Wednesday, March 27, 2019

Movie Review: MFKZ

MFKZ ** ½ / *****
Directed by: Shôjirô Nishimi and Guillaume 'Run' Renard.
Written by: Guillaume 'Run' Renard and Baljeet Rai (English adaptation) 
Starring: Kenn Michael (Angelino), Vince Staples (Vinz), Dino Andrade (Willy), Michael Chiklis (Crocodile), Giancarlo Esposito (Mr. K), Jorge R. Gutiérrez (El Tigre), Dascha Polanco (Luna), RZA (Shakespeare), Danny Trejo (Bruce), Antonio Alvarez (El Diablo).
MFKZ – aka Mutafukaz – is an ultraviolent Japanese/French animated coproduction, that traffics in stereotypes and revels in bloodlust, and yet, is also somewhat clever and fun – at least in short bursts. It is a film that has so many different plot threads, which is interesting since the film doesn’t seem to care about any of them. It’s much interested in looking cool and spilling blood, which it does pretty well. The plot itself really doesn’t go anywhere and kind of plods along at a snail’s pace, just really there to get us to the next violent shootout or chase sequence. Taken on its own its term, the film can be kind of fun – and I probably would like it a lot more if I were a 15-year-old boy, who could fool himself into thinking the film was in some way subversive or daring. It really isn’t – but it’s still kind of cool, if it’s your thing – and you can convince yourself that the stereotypes in the film aren’t really that harmful.
The plot, such as it is, centers on Angelino who may best be described as looking like Marvin the Martian would look without his helmet – a giant, round all black head, witch huge white eyes. He lives in DMC – Dead Meat City – in a Cockroach infested apartment with his best friend Vinz, who is a skull, without a bottom jaw (who can still talk) and flames coming out of the top of his head – and yet is somehow not very threatening. Their only other friend is Willy – a profane, hyperactive cat with braces who is constantly either throwing up or having diarrhea.
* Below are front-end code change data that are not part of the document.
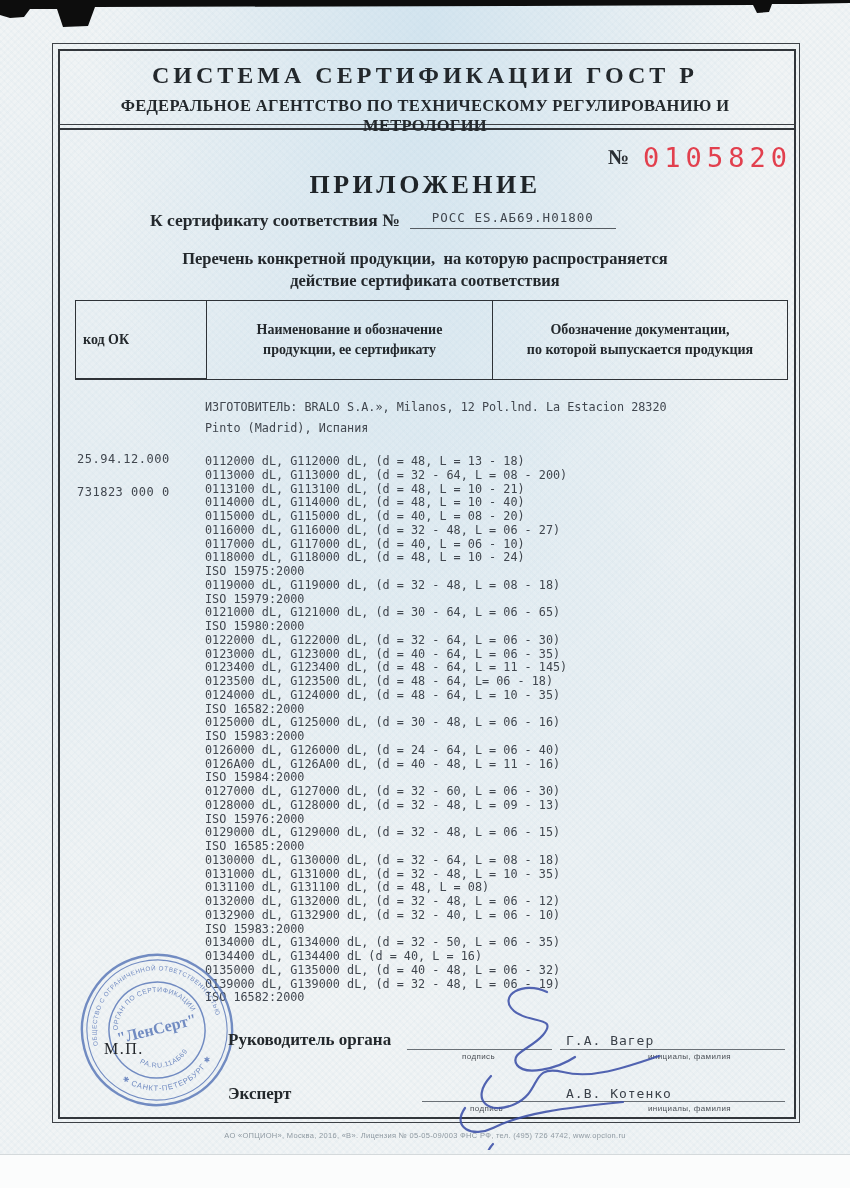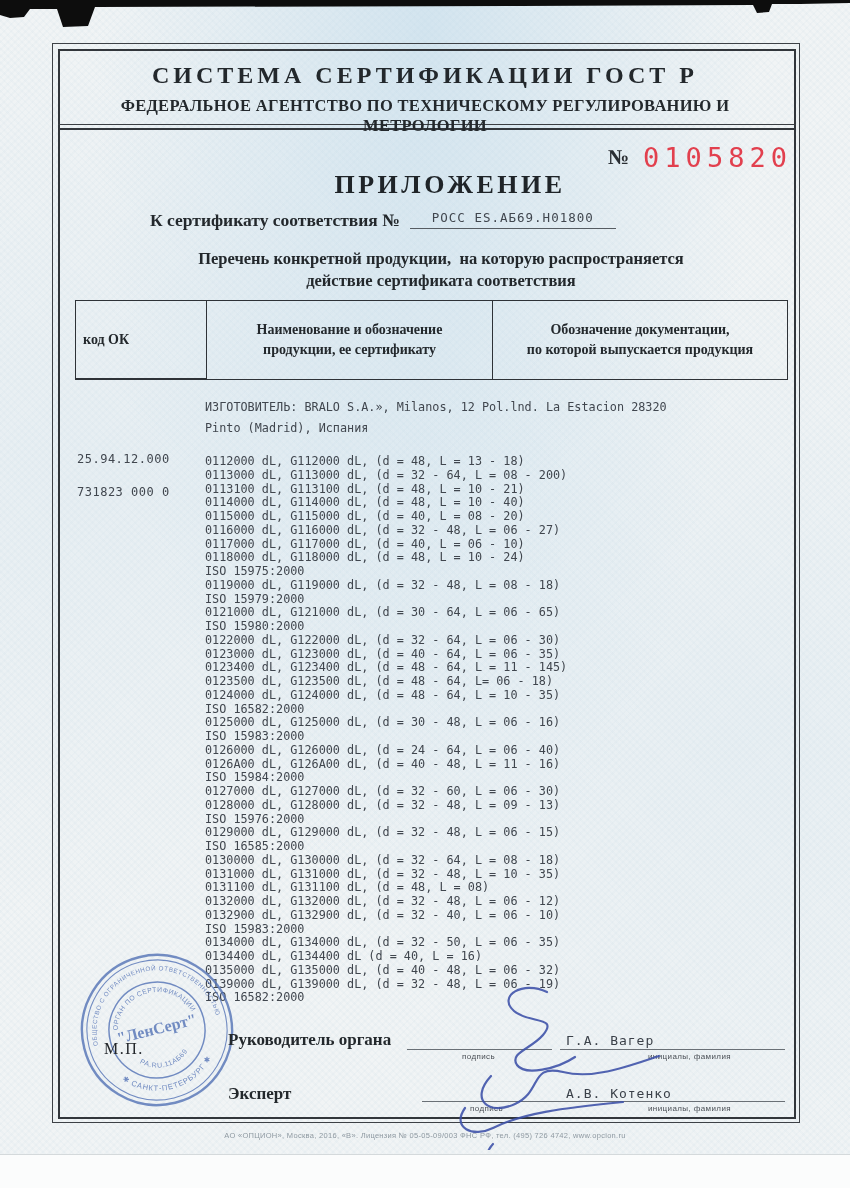--- a/index.html
+++ b/index.html
@@ -31,7 +31,7 @@
   .num-row{left:608px;top:142px;display:flex;align-items:center;gap:14px;}
   .num-sign{font-size:21px;font-weight:bold;color:#2a2e33;}
   .num-value{font-family:"DejaVu Sans Mono",monospace;font-size:27px;letter-spacing:5px;color:#e2404e;}
-  .doc-title{left:60px;top:170px;width:730px;text-align:center;font-size:26px;font-weight:bold;letter-spacing:3.5px;color:#1f2428;margin-left:25px;}
+  .doc-title{left:60px;top:170px;width:730px;text-align:center;font-size:26px;font-weight:bold;letter-spacing:3.5px;color:#1f2428;}
   .cert-row{left:150px;top:210px;display:flex;align-items:flex-start;}
   .cert-label{font-size:17.5px;font-weight:bold;color:#23282c;}
   .cert-value{font-family:"DejaVu Sans Mono",monospace;font-size:12.5px;color:#3d434b;border-bottom:1.4px solid #565c62;padding:0 22px 3px 22px;margin-left:10px;letter-spacing:1px;}

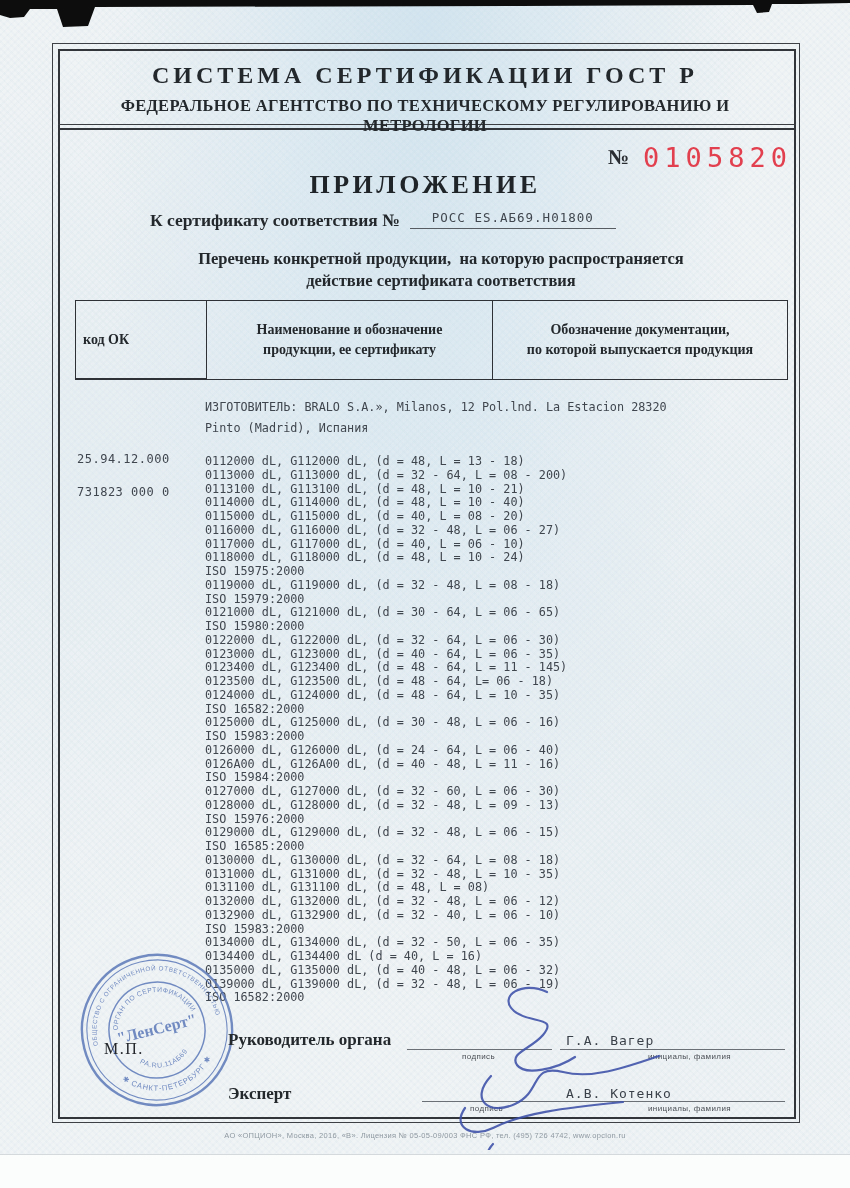--- a/index.html
+++ b/index.html
@@ -35,7 +35,7 @@
   .cert-row{left:150px;top:210px;display:flex;align-items:flex-start;}
   .cert-label{font-size:17.5px;font-weight:bold;color:#23282c;}
   .cert-value{font-family:"DejaVu Sans Mono",monospace;font-size:12.5px;color:#3d434b;border-bottom:1.4px solid #565c62;padding:0 22px 3px 22px;margin-left:10px;letter-spacing:1px;}
-  .subtitle1{left:60px;top:249px;width:730px;text-align:center;font-size:16.5px;font-weight:bold;color:#23282c;white-space:pre-wrap;padding-left:16px;}
+  .subtitle1{left:60px;top:249px;width:730px;text-align:center;font-size:16.5px;font-weight:bold;color:#23282c;white-space:pre-wrap;}
   .subtitle2{left:76px;top:271px;width:730px;text-align:center;font-size:16.5px;font-weight:bold;color:#23282c;}
   
   .tbl{left:75px;top:300px;width:711px;height:78px;border:1.5px solid #2e3237;display:flex;}

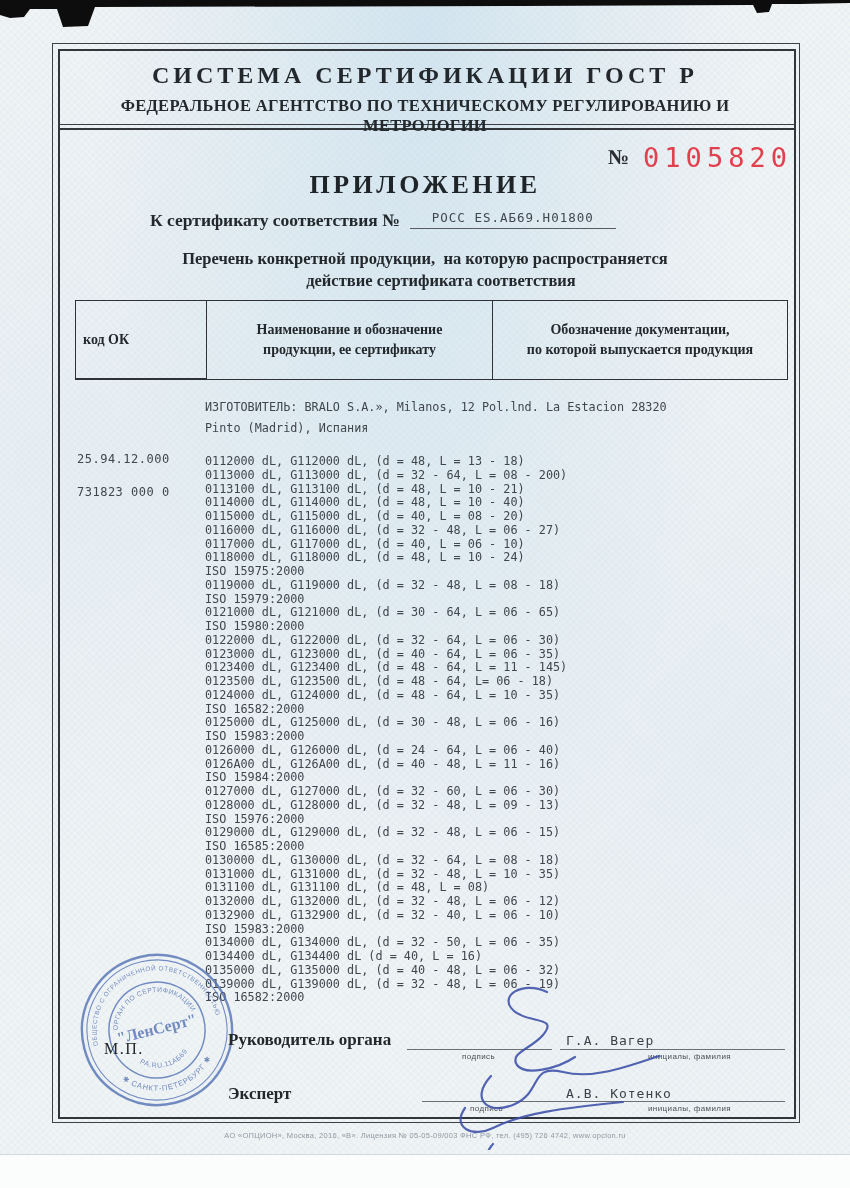--- a/index.html
+++ b/index.html
@@ -36,7 +36,7 @@
   .cert-label{font-size:17.5px;font-weight:bold;color:#23282c;}
   .cert-value{font-family:"DejaVu Sans Mono",monospace;font-size:12.5px;color:#3d434b;border-bottom:1.4px solid #565c62;padding:0 22px 3px 22px;margin-left:10px;letter-spacing:1px;}
   .subtitle1{left:60px;top:249px;width:730px;text-align:center;font-size:16.5px;font-weight:bold;color:#23282c;white-space:pre-wrap;}
-  .subtitle2{left:76px;top:271px;width:730px;text-align:center;font-size:16.5px;font-weight:bold;color:#23282c;}
+  .subtitle2{left:60px;top:271px;width:730px;text-align:center;font-size:16.5px;font-weight:bold;color:#23282c;}
   
   .tbl{left:75px;top:300px;width:711px;height:78px;border:1.5px solid #2e3237;display:flex;}
   .tbl-c1{width:130px;border-right:1.5px solid #2e3237;display:flex;flex-direction:column;}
The plot seems to be set in motion when Angelino gets run over on his scooter while at his pizza delivery job – distracted when he sees a beautiful woman walking down the street. Soon after the Men in Black and the cops are after Angelino – for reasons that will only gradually become clear – and they aren’t out to arrest him – they want to kill him. There will be many car chases – including one in an ice cream truck – and many shootouts, including one in Palm Hills – City of Bangers – which is probably filled with the most egregious stereotypes in a film full of them – including a banger who quotes Shakespeare.
If you want to turn off your brain, and just see the animation – which does look distinctive at least, and is done with style and skill, and the bloody action sequences – which do have an impressive range to them (the film doesn’t repeat its action beats too much) – that MFKZ can be a fun film. But it’s also a film that wears you down a little as you watch it – it’s all just too much, and turned up to 11 from the get go, and never really slows down. It wants to fill every frame with so many eye popping things, every line with a joke. The film is so aggressive and in your face from the word go, that it’s pretty much impossible to sit back and enjoy the film. It’s even less so when you think of all the racial stereotypes on display – made worse by the fact that none of the characters are all the interesting – and certainly none of the stereotypically drawn characters are (I didn’t even mention the Mexican wrestlers yet).
I can see the audience for the film – the comic that inspired it. It’s for teenage boys who want to feel edgy and smart, and see a lot of blood and gross out humor. Its tailor made for them – and they will love the film, if they see it. For the rest of though, it’s more of a curiosity piece at best.